Customer lifetime value: a step beyond the net promoter score
If you've ever been asked how likely you are to recommend X, Y or Z to a friend or colleague on a 0-10 scale, you have participated in an NPS survey. Since its introduction in 2003, NPS has rapidly grown in popularity, and is now not only the key measure of a customer's brand perception but also an anchor point in customer experience management. But it has its shortcomings. CLV, on the other hand, …
The rise of the NPS
The net promoter score (NPS) has been widely adopted as the preferred metric of customer satisfaction. The growth of NPS is mainly thanks to its simplicity. Respondents are grouped into "promoters" (score 9-10), "passives" (score 7-8) and "detractors" (score 0-6). By subtracting the percentage of detractors from the percentage of promoters, you get the NPS. The remaining value can be used to gauge the loyalty hat exists between a provider and a customer. NPS can be as low as −100 (everybody is a detractor) or as high as +100 (everybody is a promoter). An NPS that is positive (i.e., higher than zero) is felt to be good, and an NPS of +50 is excellent.
When a patient goes to the doctor, the doctor gathers information from several sources: the patient's description of symptoms, his or her medical records, and actual tests like blood pressure, temperature, etc. All of this goes into the doctor's diagnosis and treatment.
In business, however, entire commercial strategies are sometimes only based on one metric: the NPS. It is like a doctor would base his/her treatment only on a patient's body temperature. This is dangerous, considering its many shortcomings:
- It tempts managers to focus on their worst customers (detractors) instead of meeting the needs of their best ones (promoters)
- The "why" behind customers' scores is unknown
- Correlation with future profits is questionable
- Scores do not account for biases (e.g. "survey fatigue")

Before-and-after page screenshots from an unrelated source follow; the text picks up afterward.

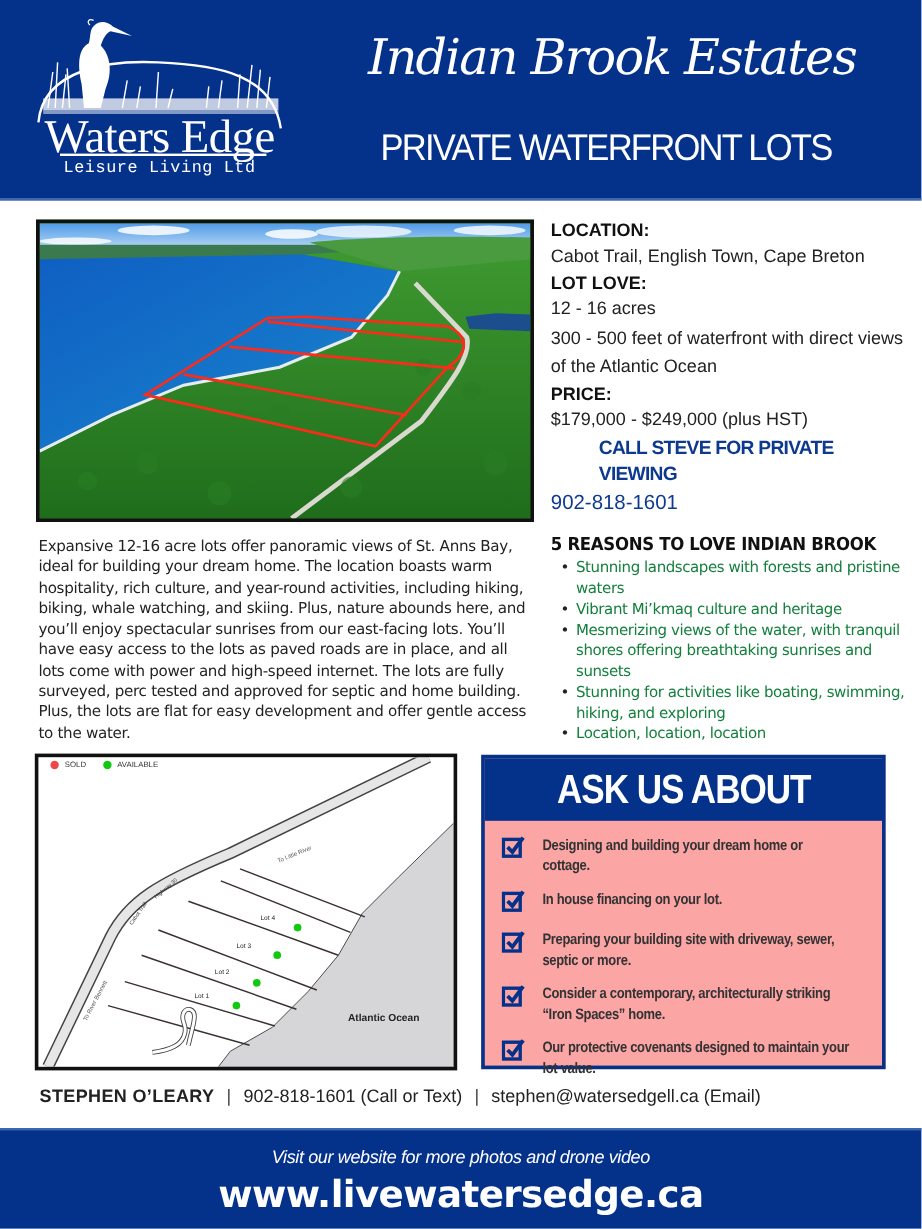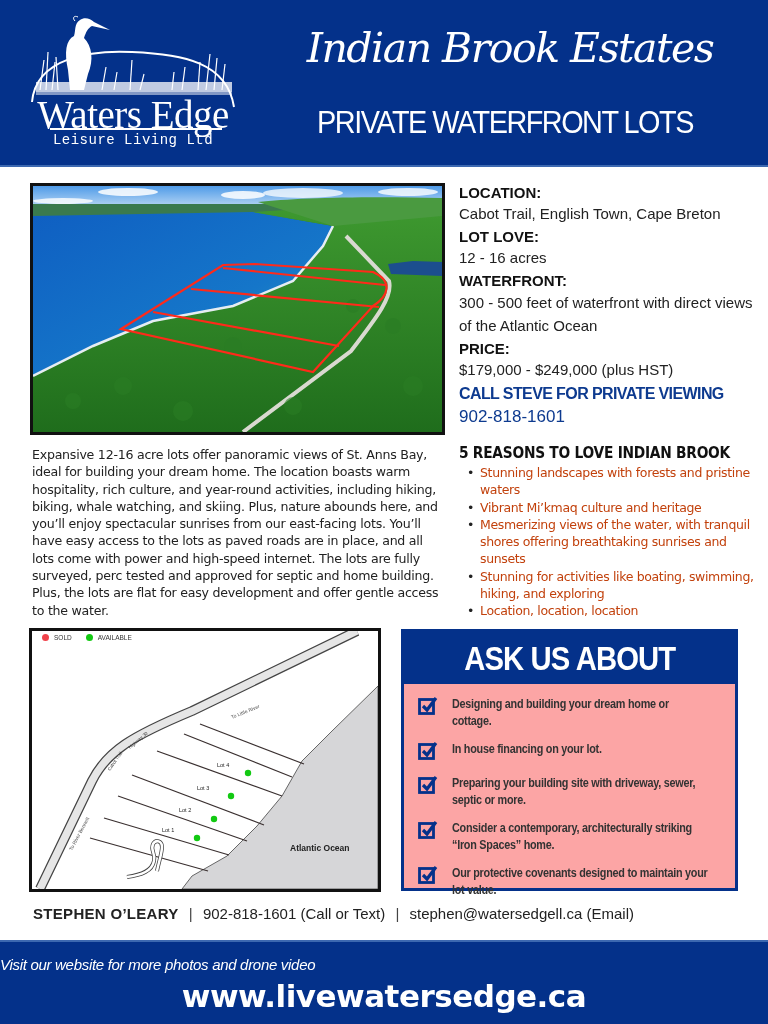--- a/index.html
+++ b/index.html
@@ -17,27 +17,27 @@
   .subtitle { position: absolute; left: 255px; top: 105px; width: 500px; text-align: center; color: #fff; font-family: "Liberation Sans", sans-serif; font-size: 31px; letter-spacing: -1.6px; transform: scaleX(0.93); }
 
   
   .photo { position: absolute; left: 30px; top: 183px; width: 415px; height: 252px; border: 3px solid #111; overflow: hidden; background: #2e7d2a; }
   .photo svg { display: block; }
 
   
   .info { position: absolute; left: 459px; top: 183px; width: 300px; }
   .info .label { font-weight: bold; font-size: 15px; color: #111; line-height: 20px; }
   .info .value { font-size: 15px; color: #222; line-height: 22px; margin-bottom: 2px; }
-  .info .cta { font-weight: bold; font-size: 16px; color: #0d3a8f; letter-spacing: -0.6px; line-height: 22px; margin-top: 0px; }
+  .info .cta { font-weight: bold; font-size: 16px; color: #0d3a8f; letter-spacing: -0.6px; line-height: 22px; margin-top: 0px; margin-left: 40px; }
   .info .phone { font-size: 17px; color: #0d3a8f; line-height: 24px; }
 
   .reasons { position: absolute; left: 459px; top: 443px; width: 305px; }
   .reasons h3 { font-size: 15px; font-weight: bold; color: #111; letter-spacing: -0.3px; line-height: 20px; font-family: "DejaVu Sans", sans-serif; transform: scaleX(0.92); transform-origin: left; white-space: nowrap; }
   .reasons ul { list-style: none; margin-top: 1px; }
-  .reasons li { position: relative; padding-left: 21px; font-size: 12.5px; line-height: 17.3px; color: #c2410c; font-family: "DejaVu Sans", sans-serif; letter-spacing: -0.35px; }
+  .reasons li { position: relative; padding-left: 21px; font-size: 12.5px; line-height: 17.3px; color: #15803d; font-family: "DejaVu Sans", sans-serif; letter-spacing: -0.35px; }
   .reasons li::before { content: "•"; position: absolute; left: 8px; top: 0; color: #222; }
 
   .description { position: absolute; left: 32px; top: 446px; width: 412px; font-family: "DejaVu Sans", sans-serif; font-size: 12.6px; line-height: 17.3px; color: #222; letter-spacing: -0.25px; }
 
   
   .map { position: absolute; left: 29px; top: 628px; width: 352px; height: 264px; border: 3px solid #111; background: #fff; overflow: hidden; }
   .map svg { display: block; }
   .legend { position: absolute; left: 10px; top: 3px; font-size: 6.5px; color: #333; display: flex; align-items: center; gap: 4px; }
   .legend .dot { width: 7px; height: 7px; border-radius: 50%; display: inline-block; }
   .legend .item { display: flex; align-items: center; gap: 5px; margin-right: 10px; }
@@ -51,21 +51,21 @@
   .ask-item .txt { display: inline-block; transform: scaleX(0.86); transform-origin: left; width: 300px; }
   .ask-item .check { position: absolute; left: 0; top: 0; width: 20px; height: 20px; }
 
   
   .contact { position: absolute; left: 33px; top: 905px; width: 720px; font-size: 15px; color: #222; white-space: nowrap; }
   .contact .name { font-weight: bold; letter-spacing: 0.3px; }
   .contact .sep { margin: 0 6px; color: #444; }
 
   
   .footer { position: absolute; left: 0; top: 940px; width: 768px; height: 84px; background: #04318a; border-top: 2px solid #3c68b0; }
-  .footer .visit { position: absolute; left: 0; top: 14px; width: 768px; color: #fff; font-style: italic; font-size: 15px; letter-spacing: -0.3px; }
+  .footer .visit { position: absolute; left: 0; top: 14px; width: 768px; text-align: center; color: #fff; font-style: italic; font-size: 15px; letter-spacing: -0.3px; }
   .footer .url { position: absolute; left: 0; top: 36px; width: 768px; text-align: center; color: #fff; font-family: "DejaVu Sans", sans-serif; font-weight: bold; font-size: 31px; letter-spacing: -0.5px; }
 </style>
 </head>
 <body>
 
 <div class="header">
   <div class="logo">
     <svg width="220" height="145" viewBox="0 0 220 145">
 
       <path d="M10 90 C 14 45, 70 38, 110 40 C 160 42, 205 50, 212 95" fill="none" stroke="#fff" stroke-width="2"></path>
@@ -151,21 +151,20 @@
       <path d="M120 126 L 306 160"></path>
     </g>
   </svg>
 </div>
 
 <div class="info">
   <div class="label">LOCATION:</div>
   <div class="value">Cabot Trail, English Town, Cape Breton</div>
   <div class="label">LOT LOVE:</div>
   <div class="value">12 - 16 acres</div>
-  <div class="label">WATERFRONT:</div>
   <div class="value" style="line-height:23px;">300 - 500 feet of waterfront with direct views of the Atlantic Ocean</div>
   <div class="label">PRICE:</div>
   <div class="value">$179,000 - $249,000 (plus HST)</div>
   <div class="cta">CALL STEVE FOR PRIVATE VIEWING</div>
   <div class="phone">902-818-1601</div>
 </div>
 
 <div class="reasons">
   <h3>5 REASONS TO LOVE INDIAN BROOK</h3>
   <ul>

- Heterogeneity in the customer base is ignored
- It can be swayed by external factors (e.g. financial institutions in the Netherlands saw lower NPS scores in the weeks following outcry about the salary increases of ABN Amro's board)
CLV over NPS
CLV has several advantages over the NPS, none the least because it specifically identifies the high-value customers and what makes them profitable. Using CLV, a business can pin down what differentiates their best from their worst customers, what is necessary to keep their best customers happy, and – importantly – how to make average customers valuable ones. On the other side, CLV is harder to implement. It requires a sophisticated approach before operational rules based on dynamic data can be implemented.
Over the past three weeks, we shared our thoughts on how you can turn customer data into value – and customer value into profits.
More and more companies are putting "the customer" at the heart of their operations. This new center of gravity is driven by increasing market transparency and customer power (both B2B and B2C), both of which have a ripple effect to other customers and customer bases. But in our work at numerous companies and across several industries, we have seen that putting the customer first is no easy path. Focusing on customer value requires more than changing a slogan, updating the employee briefings, and making the NPS a core metric. Putting the customer at the heart of the operations is a journey in itself.